We have to specify, as input parameter, the horizontal and vertical position (“xi_text” and “y”, respectively), the label (sorted_names[k]).

We can also specify some other less important and optional parameters, like the font size and the position of the labels with respect to the initial coordinates.

Properties of the Colored Boxes and Their Labels

       ax.text(xi_text, y, sorted_names[k], fontsize=(h * 0.8),
               horizontalalignment='left', verticalalignment='center')

To create the boxes, we exploit the function ax.hlines(), which generates an horizontal line.

This time we first specify the vertical coordinate “y”, then the starting and ending point of the line, “xi” and “xf”, respectively; we also specify the color of the line by accessing the name of the colors (using “sorted_names[k]”) and the line width, which corresponds to the height of the box ( ̴ 80% of the cell height).

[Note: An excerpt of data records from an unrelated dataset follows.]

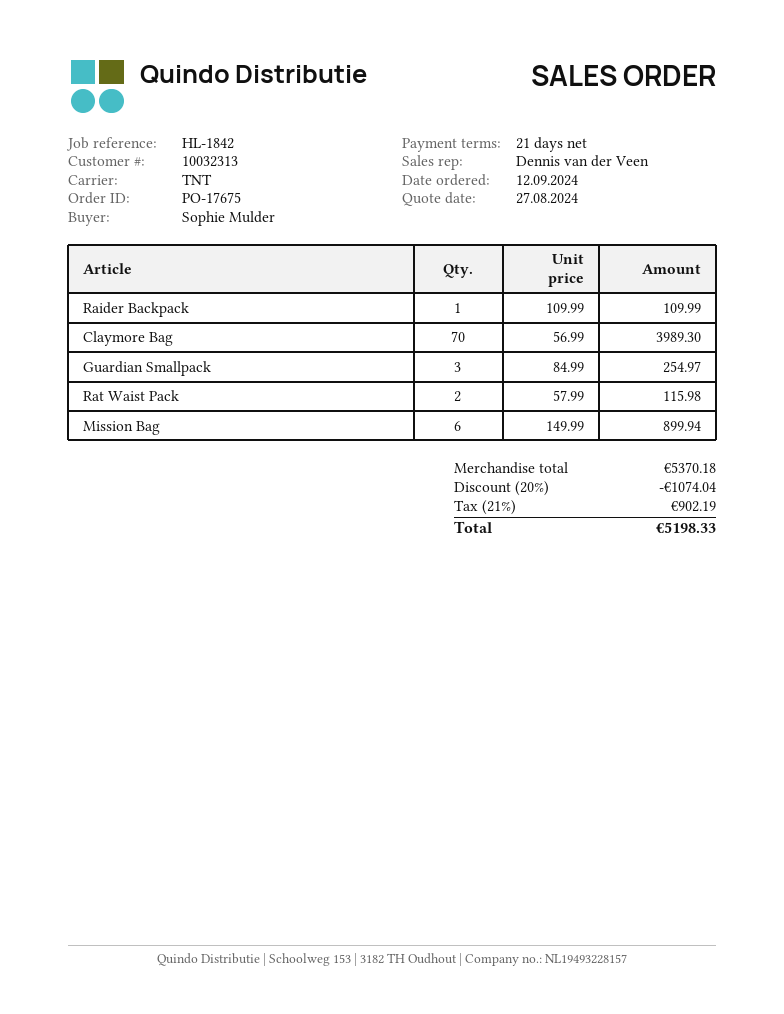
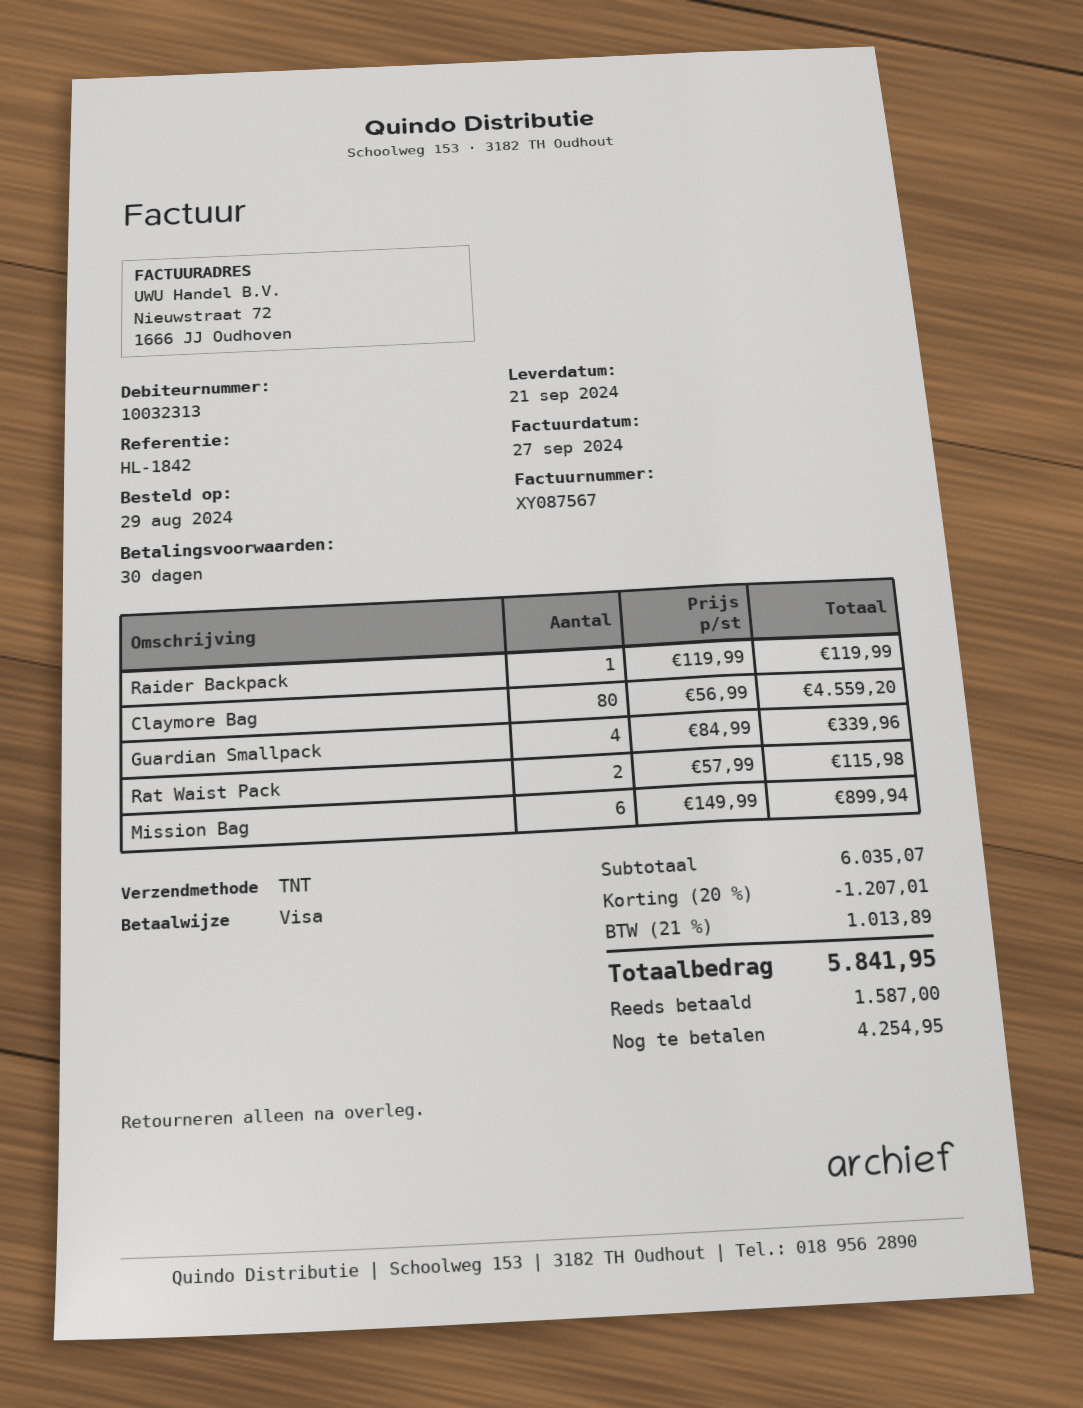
order date: 2024-09-12 -> 2024-08-29
payment terms: 21 days -> 30 days
Raider Backpack: 1 x 109.99 = 109.99 -> 1 x 119.99 = 119.99
Claymore Bag: 70 x 56.99 = 3989.30 -> 80 x 56.99 = 4559.20
Guardian Smallpack: 3 x 84.99 = 254.97 -> 4 x 84.99 = 339.96
subtotal: 5370.18 -> 6035.07
discount: 20% = 1074.04 -> 20% = 1207.01
tax: 21% = 902.19 -> 21% = 1013.89
total: 5198.33 -> 5841.95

We end this for loop by incrementing the value of the index “k”; in this way, in the next iteration, we will change row and hence we will be addressing the next color name in the list “sorted_names”.

       ax.hlines(y, xi, xf,
                 color=sorted_names[k], linewidth=(h * 0.8))
       k += 1

We are almost done with our function sel_color(), we just conclude by specifying some details regarding the size of the axes in the Matplotlib window and by disabling their visibility.

We also adjust the position of the figure within the Matplotlib window.

In the end, we show the created palette and ask (by using a print statement) to select the name of a color in the palette. The function will return the typed color name, stored in the variable “selected_c”.

  ax.set_xlim(0, X)
  ax.set_ylim(0, Y)
  ax.set_axis_off()

  fig.subplots_adjust(left=0, right=1,
                      top=1, bottom=0,
                      hspace=0, wspace=0)
  plt.show()
  selected_c = str(input('Enter the name of the color for your graph: '))
  return selected_c

The palette will be shown as represented in Figure 2, which is very similar to the one we had in Figure 1.

Figure 2: Color palette created within the function sel_color() and displaying all the colors available within Matplotlib. As you can see, some colors are repeated but it is just because they can be addressed by typing different names.

Plotting a Graph with the Selected Color

After having completed the sel_color() function, we create two arrays “x” and “y” and we plot them in another Matplotlib window.

However, before doing that, we call the function sel_color() and assign its returning value (the name of the color that we selected and typed in the terminal, I typed “olivedrab” as an example) to the variable “current_c” which will be inserted as the value of the parameter color, within the ax.plot() function.

The ending result is shown in Figure 3, i.e., a plot that has the color that we chose after checking the just created color palette.

Figure 3: “x” and “y” arrays plotted with the color that we selected from the palette of Figure 2.

Conclusions

In this article, we defined a function for creating and displaying the Matplotlib color palette.

We first defined the size of the palette, its rows and columns.

Then we calculated the size of each cell and by accessing their position (exploiting two nested for loops) we created the colored boxes and their labels.

Finally, we entered in the terminal the name of the color that we selected and called the function in order to assign that specific color to the plot that we wanted to plot.